Re: [patch 00/10] [RFC] SLUB patches for more functionality, performance and maintenance

Some review here. I think we could do much better..

* Christoph Lameter ([email protected]) wrote:
 
> Index: linux-2.6.22-rc6-mm1/mm/slub.c
> ===================================================================
> --- linux-2.6.22-rc6-mm1.orig/mm/slub.c	2007-07-09 15:04:46.000000000 -0700
> +++ linux-2.6.22-rc6-mm1/mm/slub.c	2007-07-09 17:09:00.000000000 -0700
> @@ -1467,12 +1467,14 @@ static void *__slab_alloc(struct kmem_ca
>  {
>  	void **object;
>  	struct page *new;
> +	unsigned long flags;
>  
> +	local_irq_save(flags);
>  	if (!c->page)
>  		goto new_slab;
>  
>  	slab_lock(c->page);
> -	if (unlikely(!node_match(c, node)))
> +	if (unlikely(!node_match(c, node) || c->freelist))
>  		goto another_slab;
>  load_freelist:
>  	object = c->page->freelist;
> @@ -1486,7 +1488,14 @@ load_freelist:
>  	c->page->inuse = s->objects;
>  	c->page->freelist = NULL;
>  	c->node = page_to_nid(c->page);
> +out:
>  	slab_unlock(c->page);
> +	local_irq_restore(flags);
> +	preempt_enable();
> +
> +	if (unlikely((gfpflags & __GFP_ZERO)))
> +		memset(object, 0, c->objsize);
> +
>  	return object;
>  
>  another_slab:
> @@ -1527,6 +1536,8 @@ new_slab:
>  		c->page = new;
>  		goto load_freelist;
>  	}
> +	local_irq_restore(flags);
> +	preempt_enable();
>  	return NULL;
>  debug:
>  	c->freelist = NULL;
> @@ -1536,8 +1547,7 @@ debug:
>  
>  	c->page->inuse++;
>  	c->page->freelist = object[c->offset];
> -	slab_unlock(c->page);
> -	return object;
> +	goto out;
>  }
>  
>  /*
> @@ -1554,23 +1564,20 @@ static void __always_inline *slab_alloc(
>  		gfp_t gfpflags, int node, void *addr)
>  {
>  	void **object;
> -	unsigned long flags;
>  	struct kmem_cache_cpu *c;
>  

What if we prefetch c->freelist here ? I see in this diff that the other
code just reads it sooner as a condition for the if().

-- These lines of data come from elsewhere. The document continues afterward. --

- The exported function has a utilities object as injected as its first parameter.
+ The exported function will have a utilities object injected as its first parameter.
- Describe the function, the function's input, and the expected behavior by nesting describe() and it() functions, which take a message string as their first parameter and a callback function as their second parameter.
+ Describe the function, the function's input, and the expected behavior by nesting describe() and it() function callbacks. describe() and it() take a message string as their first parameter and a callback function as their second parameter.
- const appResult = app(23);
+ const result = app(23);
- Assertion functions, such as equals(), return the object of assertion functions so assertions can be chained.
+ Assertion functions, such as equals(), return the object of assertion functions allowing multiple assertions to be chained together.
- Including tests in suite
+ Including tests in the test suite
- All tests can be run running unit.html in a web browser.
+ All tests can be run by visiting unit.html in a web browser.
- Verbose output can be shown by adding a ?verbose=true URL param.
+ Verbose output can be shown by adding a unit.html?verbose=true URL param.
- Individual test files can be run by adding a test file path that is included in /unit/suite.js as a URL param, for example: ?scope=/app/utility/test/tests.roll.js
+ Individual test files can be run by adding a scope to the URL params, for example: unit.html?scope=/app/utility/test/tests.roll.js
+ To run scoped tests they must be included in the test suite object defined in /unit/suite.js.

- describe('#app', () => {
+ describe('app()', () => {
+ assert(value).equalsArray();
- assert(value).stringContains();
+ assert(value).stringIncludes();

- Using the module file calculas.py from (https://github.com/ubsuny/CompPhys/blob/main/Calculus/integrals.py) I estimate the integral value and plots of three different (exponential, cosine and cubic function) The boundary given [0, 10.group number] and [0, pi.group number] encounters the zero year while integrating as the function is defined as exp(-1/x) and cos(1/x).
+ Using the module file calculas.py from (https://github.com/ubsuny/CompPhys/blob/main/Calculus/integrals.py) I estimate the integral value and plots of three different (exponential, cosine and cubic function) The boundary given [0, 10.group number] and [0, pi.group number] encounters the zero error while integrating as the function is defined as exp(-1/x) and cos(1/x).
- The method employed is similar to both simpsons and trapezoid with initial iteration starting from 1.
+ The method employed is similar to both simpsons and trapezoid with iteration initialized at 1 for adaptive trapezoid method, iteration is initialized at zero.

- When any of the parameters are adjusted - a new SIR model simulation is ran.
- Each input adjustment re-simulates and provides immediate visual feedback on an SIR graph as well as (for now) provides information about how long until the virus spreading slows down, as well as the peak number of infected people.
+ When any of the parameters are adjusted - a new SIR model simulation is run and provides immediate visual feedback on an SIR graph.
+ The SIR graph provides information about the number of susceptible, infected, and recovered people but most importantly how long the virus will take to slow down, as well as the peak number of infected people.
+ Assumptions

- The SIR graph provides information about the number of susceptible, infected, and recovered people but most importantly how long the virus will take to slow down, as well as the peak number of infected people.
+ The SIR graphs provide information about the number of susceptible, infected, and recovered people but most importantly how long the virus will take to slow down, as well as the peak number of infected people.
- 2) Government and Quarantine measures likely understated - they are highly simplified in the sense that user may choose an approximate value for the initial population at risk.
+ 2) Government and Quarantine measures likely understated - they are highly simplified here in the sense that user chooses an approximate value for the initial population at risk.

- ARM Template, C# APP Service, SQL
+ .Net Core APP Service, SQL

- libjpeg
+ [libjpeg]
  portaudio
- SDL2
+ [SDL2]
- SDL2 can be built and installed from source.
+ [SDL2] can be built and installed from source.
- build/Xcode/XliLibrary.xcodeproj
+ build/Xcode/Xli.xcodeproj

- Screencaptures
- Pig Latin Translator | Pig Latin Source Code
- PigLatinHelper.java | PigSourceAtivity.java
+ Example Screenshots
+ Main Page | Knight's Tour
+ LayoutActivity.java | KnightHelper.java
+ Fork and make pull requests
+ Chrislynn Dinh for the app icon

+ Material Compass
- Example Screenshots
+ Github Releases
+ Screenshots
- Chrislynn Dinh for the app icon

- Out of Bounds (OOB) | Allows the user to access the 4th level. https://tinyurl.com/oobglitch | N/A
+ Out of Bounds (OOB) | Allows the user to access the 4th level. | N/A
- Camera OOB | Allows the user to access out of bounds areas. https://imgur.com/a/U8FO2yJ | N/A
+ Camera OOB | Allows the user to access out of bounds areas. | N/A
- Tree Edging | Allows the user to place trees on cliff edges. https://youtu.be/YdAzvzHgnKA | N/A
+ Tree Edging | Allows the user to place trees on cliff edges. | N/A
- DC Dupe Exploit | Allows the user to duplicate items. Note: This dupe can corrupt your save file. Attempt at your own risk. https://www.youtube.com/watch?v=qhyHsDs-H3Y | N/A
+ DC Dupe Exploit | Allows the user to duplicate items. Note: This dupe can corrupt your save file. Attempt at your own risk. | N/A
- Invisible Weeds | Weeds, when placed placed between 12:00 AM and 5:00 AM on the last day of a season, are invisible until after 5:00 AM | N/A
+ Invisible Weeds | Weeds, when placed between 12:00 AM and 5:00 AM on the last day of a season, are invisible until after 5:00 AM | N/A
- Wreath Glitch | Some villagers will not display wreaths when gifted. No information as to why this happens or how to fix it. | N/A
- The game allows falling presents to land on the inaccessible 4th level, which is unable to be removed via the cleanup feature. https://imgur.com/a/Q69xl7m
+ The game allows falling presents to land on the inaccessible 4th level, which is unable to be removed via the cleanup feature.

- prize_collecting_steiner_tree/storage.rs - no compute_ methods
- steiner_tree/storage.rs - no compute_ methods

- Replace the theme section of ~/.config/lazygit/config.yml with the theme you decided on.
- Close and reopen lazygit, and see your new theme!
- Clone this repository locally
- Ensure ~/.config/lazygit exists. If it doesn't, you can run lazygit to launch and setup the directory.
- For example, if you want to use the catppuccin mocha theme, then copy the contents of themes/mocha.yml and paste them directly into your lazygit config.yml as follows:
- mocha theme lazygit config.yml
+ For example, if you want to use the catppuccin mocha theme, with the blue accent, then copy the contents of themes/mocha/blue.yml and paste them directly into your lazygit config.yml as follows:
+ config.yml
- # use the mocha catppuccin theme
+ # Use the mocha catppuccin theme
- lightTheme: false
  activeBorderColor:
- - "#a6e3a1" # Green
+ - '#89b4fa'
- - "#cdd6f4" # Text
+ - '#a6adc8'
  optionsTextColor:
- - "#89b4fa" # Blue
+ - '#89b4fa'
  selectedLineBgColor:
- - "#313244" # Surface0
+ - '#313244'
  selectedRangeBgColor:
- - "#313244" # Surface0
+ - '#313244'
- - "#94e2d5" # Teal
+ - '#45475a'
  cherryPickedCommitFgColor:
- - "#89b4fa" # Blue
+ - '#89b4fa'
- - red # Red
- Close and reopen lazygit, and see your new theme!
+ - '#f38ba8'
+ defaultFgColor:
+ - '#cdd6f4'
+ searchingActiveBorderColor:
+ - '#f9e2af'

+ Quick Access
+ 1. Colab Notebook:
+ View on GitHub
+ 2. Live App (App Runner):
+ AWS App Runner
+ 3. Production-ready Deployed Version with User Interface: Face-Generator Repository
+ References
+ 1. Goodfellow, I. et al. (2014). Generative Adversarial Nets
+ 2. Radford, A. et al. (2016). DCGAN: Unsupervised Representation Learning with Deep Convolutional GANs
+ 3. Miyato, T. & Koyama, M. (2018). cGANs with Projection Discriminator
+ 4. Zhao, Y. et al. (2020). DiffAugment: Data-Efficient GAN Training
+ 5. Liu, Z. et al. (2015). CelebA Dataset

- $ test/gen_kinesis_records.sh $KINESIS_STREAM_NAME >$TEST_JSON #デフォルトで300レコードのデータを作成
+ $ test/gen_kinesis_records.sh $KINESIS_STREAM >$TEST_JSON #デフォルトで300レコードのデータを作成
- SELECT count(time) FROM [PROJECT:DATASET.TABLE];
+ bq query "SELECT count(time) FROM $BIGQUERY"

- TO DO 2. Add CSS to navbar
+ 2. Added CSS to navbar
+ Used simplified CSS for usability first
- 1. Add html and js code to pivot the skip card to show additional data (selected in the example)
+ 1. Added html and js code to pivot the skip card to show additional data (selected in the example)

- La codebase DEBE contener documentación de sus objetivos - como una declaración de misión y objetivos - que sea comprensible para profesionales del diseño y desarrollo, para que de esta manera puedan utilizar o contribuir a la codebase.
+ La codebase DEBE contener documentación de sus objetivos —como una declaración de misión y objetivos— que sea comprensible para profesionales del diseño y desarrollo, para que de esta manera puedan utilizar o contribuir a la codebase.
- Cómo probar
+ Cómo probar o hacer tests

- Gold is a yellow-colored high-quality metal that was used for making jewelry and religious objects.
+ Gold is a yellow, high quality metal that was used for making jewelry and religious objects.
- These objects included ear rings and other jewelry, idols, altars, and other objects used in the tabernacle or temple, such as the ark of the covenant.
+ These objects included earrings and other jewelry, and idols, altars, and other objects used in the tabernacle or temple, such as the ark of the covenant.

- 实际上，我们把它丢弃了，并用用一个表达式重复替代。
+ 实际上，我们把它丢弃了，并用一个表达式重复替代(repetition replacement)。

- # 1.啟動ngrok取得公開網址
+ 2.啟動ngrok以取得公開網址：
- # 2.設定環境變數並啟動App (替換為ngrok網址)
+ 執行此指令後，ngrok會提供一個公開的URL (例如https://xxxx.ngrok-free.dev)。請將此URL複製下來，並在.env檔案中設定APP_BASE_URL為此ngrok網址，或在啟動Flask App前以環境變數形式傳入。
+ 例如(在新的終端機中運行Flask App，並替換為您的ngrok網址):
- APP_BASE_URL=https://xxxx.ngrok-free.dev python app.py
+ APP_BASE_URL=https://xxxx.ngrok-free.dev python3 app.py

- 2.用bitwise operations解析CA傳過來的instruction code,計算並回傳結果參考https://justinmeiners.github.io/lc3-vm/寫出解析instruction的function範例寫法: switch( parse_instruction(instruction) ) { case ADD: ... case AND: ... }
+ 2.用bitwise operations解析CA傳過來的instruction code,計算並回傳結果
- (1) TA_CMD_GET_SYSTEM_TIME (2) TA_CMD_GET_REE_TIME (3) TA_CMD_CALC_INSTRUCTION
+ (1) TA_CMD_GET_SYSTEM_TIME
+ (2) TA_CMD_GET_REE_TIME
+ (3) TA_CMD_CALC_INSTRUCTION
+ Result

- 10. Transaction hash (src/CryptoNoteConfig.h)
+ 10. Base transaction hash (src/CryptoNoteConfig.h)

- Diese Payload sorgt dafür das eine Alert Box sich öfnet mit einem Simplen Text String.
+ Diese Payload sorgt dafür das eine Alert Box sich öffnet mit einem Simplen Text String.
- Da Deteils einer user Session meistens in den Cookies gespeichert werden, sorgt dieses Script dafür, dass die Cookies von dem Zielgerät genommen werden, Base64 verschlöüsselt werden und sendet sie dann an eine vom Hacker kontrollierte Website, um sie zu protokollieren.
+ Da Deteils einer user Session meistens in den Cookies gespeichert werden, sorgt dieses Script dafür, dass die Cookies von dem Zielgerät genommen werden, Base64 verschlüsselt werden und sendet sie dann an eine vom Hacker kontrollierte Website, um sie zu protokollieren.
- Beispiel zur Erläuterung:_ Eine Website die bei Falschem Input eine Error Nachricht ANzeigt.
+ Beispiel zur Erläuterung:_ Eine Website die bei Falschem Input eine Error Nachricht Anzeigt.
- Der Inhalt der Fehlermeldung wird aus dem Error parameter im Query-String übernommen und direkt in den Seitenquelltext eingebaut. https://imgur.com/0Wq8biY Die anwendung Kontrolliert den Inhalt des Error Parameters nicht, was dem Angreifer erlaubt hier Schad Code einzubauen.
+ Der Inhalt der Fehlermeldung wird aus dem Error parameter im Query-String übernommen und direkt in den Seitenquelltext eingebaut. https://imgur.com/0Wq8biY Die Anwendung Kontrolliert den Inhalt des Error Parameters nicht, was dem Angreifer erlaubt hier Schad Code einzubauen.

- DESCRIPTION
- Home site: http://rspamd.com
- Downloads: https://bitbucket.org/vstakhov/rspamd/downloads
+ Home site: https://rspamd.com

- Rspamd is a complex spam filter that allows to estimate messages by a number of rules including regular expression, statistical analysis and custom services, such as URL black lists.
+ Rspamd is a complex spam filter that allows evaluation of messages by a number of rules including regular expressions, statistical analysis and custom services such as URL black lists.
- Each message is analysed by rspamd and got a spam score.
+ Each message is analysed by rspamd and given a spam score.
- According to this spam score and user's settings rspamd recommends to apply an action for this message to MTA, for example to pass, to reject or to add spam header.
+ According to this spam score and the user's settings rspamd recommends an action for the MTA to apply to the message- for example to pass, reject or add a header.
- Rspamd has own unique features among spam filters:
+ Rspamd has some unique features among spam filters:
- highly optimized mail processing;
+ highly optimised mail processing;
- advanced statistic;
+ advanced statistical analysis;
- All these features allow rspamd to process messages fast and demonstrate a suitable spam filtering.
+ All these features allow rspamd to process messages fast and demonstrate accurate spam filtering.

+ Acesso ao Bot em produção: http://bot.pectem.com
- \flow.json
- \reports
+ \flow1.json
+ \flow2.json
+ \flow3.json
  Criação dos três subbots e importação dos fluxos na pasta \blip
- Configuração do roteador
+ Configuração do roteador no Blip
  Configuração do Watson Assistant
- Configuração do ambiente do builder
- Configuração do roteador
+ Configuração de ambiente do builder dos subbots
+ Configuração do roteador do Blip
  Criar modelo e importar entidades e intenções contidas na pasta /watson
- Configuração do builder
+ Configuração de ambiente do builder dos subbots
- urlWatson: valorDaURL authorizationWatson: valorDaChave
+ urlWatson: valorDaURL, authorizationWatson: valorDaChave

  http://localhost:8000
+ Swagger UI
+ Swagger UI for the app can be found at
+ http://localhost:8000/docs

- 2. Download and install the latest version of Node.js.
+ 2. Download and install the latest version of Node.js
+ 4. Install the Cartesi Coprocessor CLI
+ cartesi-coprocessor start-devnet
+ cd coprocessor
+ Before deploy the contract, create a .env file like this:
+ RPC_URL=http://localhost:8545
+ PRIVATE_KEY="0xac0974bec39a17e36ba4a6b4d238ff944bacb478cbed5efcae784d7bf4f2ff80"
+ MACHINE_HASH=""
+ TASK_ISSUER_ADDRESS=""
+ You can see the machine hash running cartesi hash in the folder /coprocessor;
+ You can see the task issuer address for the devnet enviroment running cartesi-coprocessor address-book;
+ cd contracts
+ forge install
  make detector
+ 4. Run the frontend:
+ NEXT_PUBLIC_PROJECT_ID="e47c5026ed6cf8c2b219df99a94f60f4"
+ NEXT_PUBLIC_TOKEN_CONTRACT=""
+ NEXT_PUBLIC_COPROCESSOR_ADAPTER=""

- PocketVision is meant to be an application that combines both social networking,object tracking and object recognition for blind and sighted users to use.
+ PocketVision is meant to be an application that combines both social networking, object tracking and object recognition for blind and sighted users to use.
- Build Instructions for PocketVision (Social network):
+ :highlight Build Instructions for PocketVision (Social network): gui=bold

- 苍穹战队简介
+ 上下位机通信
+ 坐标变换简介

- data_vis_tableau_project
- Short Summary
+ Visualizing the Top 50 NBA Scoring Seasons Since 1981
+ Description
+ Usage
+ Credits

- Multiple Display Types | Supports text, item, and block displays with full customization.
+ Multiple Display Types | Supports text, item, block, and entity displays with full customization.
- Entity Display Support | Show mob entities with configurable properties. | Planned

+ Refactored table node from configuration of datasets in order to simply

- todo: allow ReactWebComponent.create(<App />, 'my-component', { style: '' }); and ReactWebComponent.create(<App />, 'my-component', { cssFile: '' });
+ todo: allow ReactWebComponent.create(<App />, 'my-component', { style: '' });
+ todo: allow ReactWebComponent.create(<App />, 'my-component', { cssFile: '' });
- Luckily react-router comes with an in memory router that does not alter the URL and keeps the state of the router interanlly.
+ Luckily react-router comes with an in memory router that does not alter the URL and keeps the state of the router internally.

> -	local_irq_save(flags);
> +	preempt_disable();
>  	c = get_cpu_slab(s, smp_processor_id());
> -	if (unlikely(!c->page || !c->freelist ||
> -					!node_match(c, node)))
> +redo:
> +	object = c->freelist;
> +	if (unlikely(!object || !node_match(c, node)))
> +		return __slab_alloc(s, gfpflags, node, addr, c);
>  
> -		object = __slab_alloc(s, gfpflags, node, addr, c);
> +	if (cmpxchg_local(&c->freelist, object, object[c->offset]) != object)
> +		goto redo;
>  
> -	else {
> -		object = c->freelist;
> -		c->freelist = object[c->offset];
> -	}
> -	local_irq_restore(flags);
> -
> -	if (unlikely((gfpflags & __GFP_ZERO) && object))
> +	preempt_enable();
> +	if (unlikely((gfpflags & __GFP_ZERO)))
>  		memset(object, 0, c->objsize);
>  
>  	return object;
> @@ -1603,7 +1610,9 @@ static void __slab_free(struct kmem_cach
>  {
>  	void *prior;
>  	void **object = (void *)x;
> +	unsigned long flags;
>  
> +	local_irq_save(flags);
>  	slab_lock(page);
>  
>  	if (unlikely(SlabDebug(page)))
> @@ -1629,6 +1638,8 @@ checks_ok:
>  
>  out_unlock:
>  	slab_unlock(page);
> +	local_irq_restore(flags);
> +	preempt_enable();
>  	return;
>  
>  slab_empty:
> @@ -1639,6 +1650,8 @@ slab_empty:
>  		remove_partial(s, page);
>  
>  	slab_unlock(page);
> +	local_irq_restore(flags);
> +	preempt_enable();
>  	discard_slab(s, page);
>  	return;
>  
> @@ -1663,18 +1676,31 @@ static void __always_inline slab_free(st
>  			struct page *page, void *x, void *addr)
>  {
>  	void **object = (void *)x;
> -	unsigned long flags;
>  	struct kmem_cache_cpu *c;
> +	void **freelist;
>  

Prefetching c->freelist would also make sense here.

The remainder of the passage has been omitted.